Meta-learning for Local Ancestry Inference Richa Rastogi (Stanford); Arvind Kumar (Stanford University); Helgi Hilmarsson (Stanford University); Daniel Mas Montserrat (Purdue University)*; Carlos Bustamante (Stanford University); Alexander Ioannidis (Stanford University) Genomic medicine provides improved medical risk prediction by harnessing associations between health outcomes and linked positions along the genome. However, linkage, and hence association, differs between populations, making it paramount to include a diverse variety of populations in medical studies. Furthermore, increasing global migration is giving rise to increasing admixture between populations, with individual genomes containing segments of different origin that thus exhibit different ancestral linkage patterns, and necessitating an algorithmic solution to identify ancestry with high resolution within a genome. Local Ancestry Inference (LAI) provides a solution by annotating regions of an individual’s genome with an ancestry label. However, the majority of the world’s populations are severely under-represented in genomic datasets with over 69% of populations having less than 15 individuals sequenced in public worldwide datasets. This high imbalance leads to poor accuracy estimates with standard LAI models. In order to improve the performance in scenarios with skewed distributions of samples, we formulate LAI as a few-shot learning problem. Building on recent advances in meta-learning and local ancestry methods like Ge2Net and LAI-Net, we propose a deep meta learning based solution to local ancestry inference.

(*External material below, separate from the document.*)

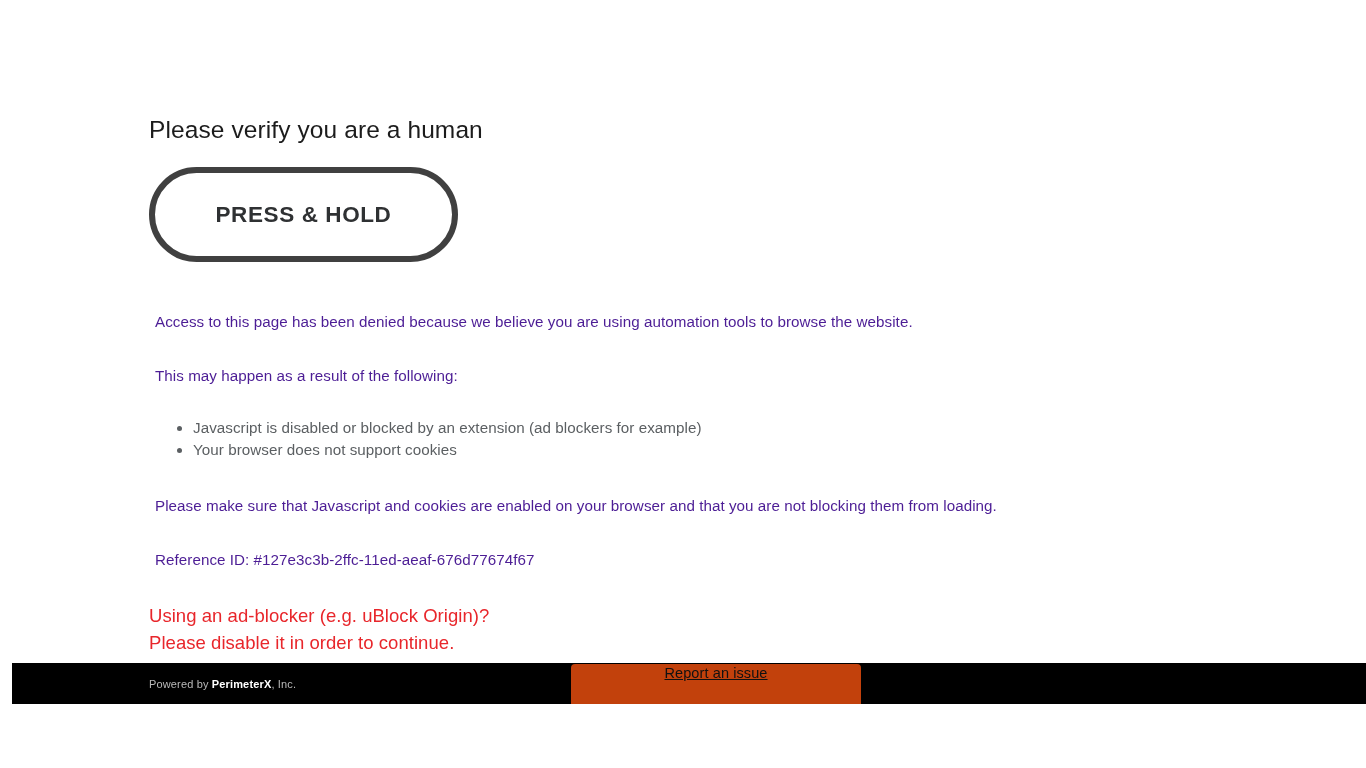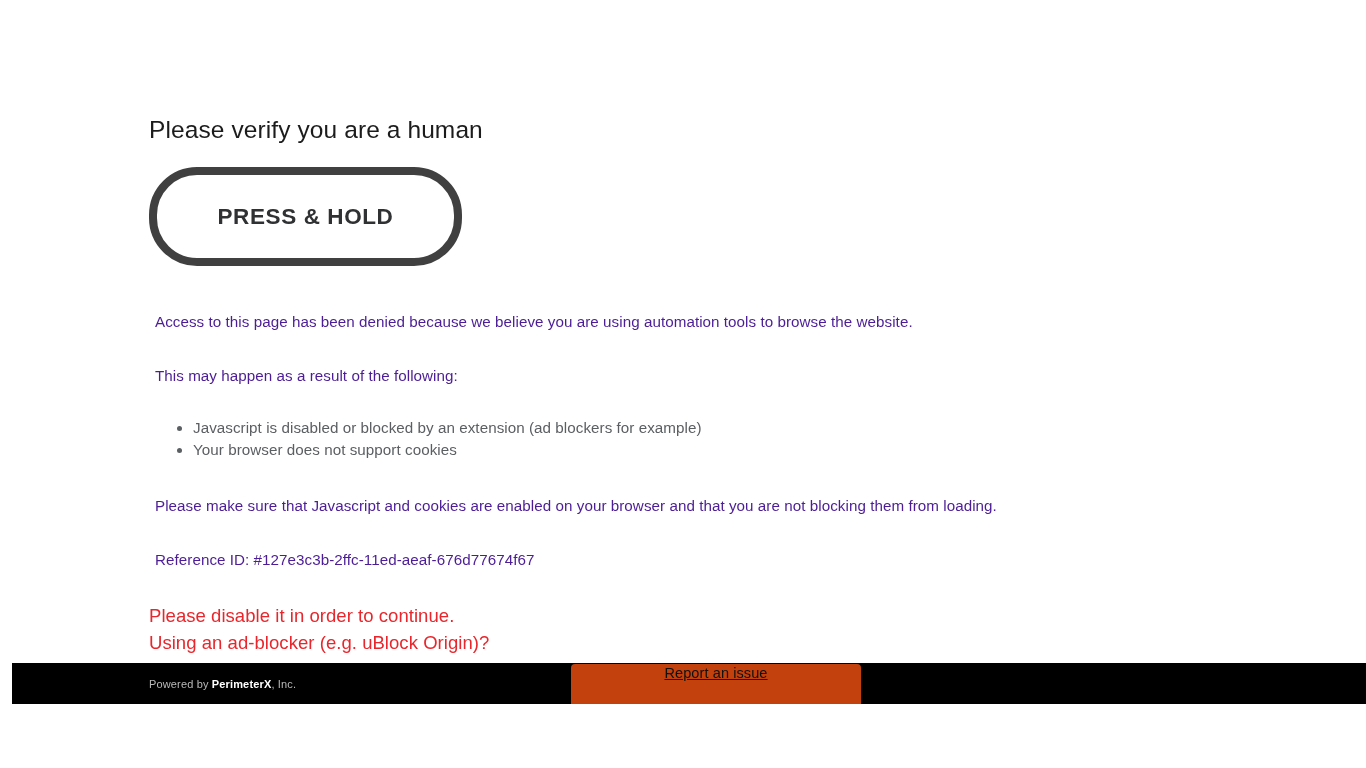"PRESS & HOLD" .press-hold-btn { border: 8px solid #404040 -> 6px solid #404040 }
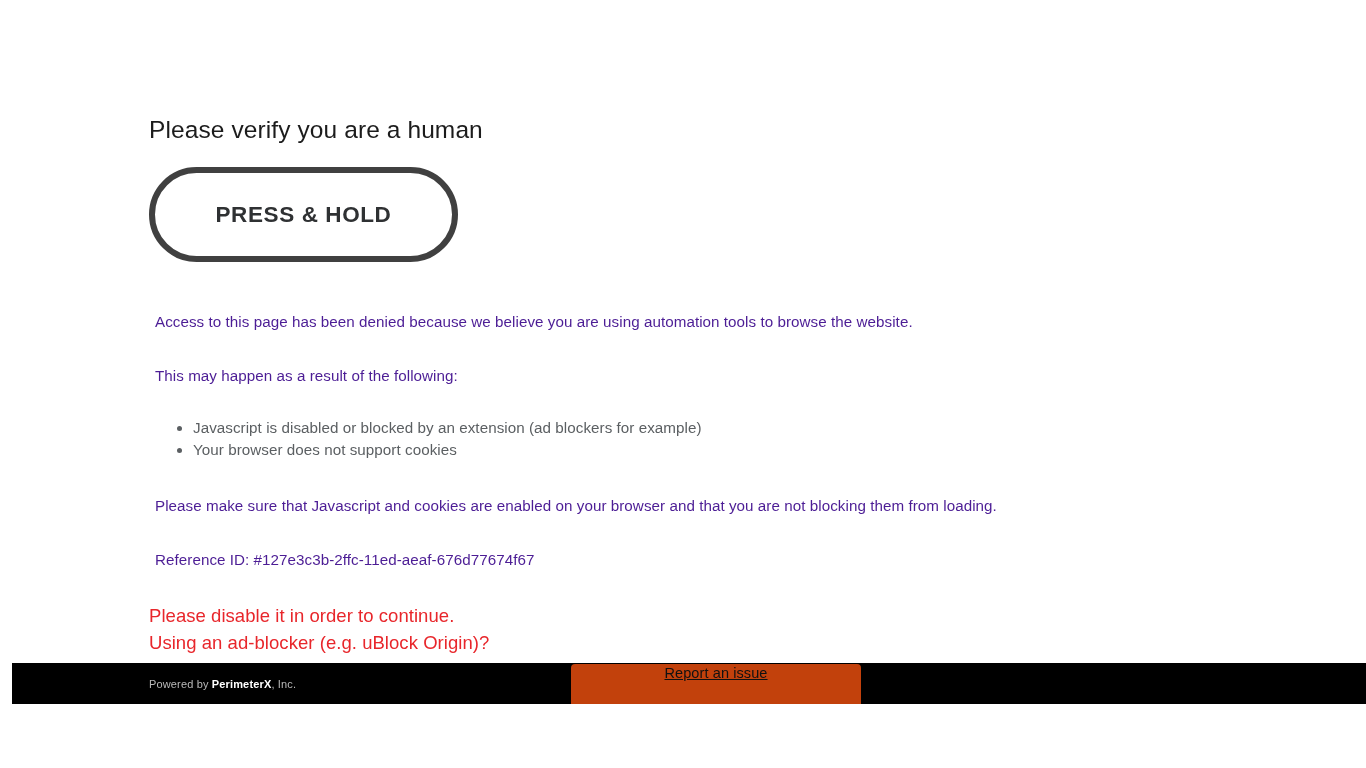"Please disable it in order" span.line { order: before "Using an ad-blocker (e.g. uBlock" -> after "Using an ad-blocker (e.g. uBlock" }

XGFix: Fast and Scalable Phasing Error Correction with Local Ancestry Inference Helgi Hilmarsson (Stanford University); Arvind Kumar (Stanford University); Richa Rastogi (Stanford); Daniel Mas Montserrat (Purdue University)*; Carlos Bustamante (Stanford University); Alexander Ioannidis (Stanford University) Accurate phasing of genomic data is crucial for human demographic modeling and for identity-by-descent (IBD) analyses. It has been shown that by leveraging information about an individual's ancestry the performance of current phasing algorithms can be largely improved. In this paper we present XGFix, a method that uses local ancestry inference (LAI) to enhance the performance of these algorithms. We show that XGFix is much faster than existing methods that incorporate LAI for phasing, and it does not rely on any assumptions of individual's admixture time or prior probability of phasing errors. Furthermore, we show that XGFix scales well with the number of ancestries whereas existing methods do not and quickly become infeasible.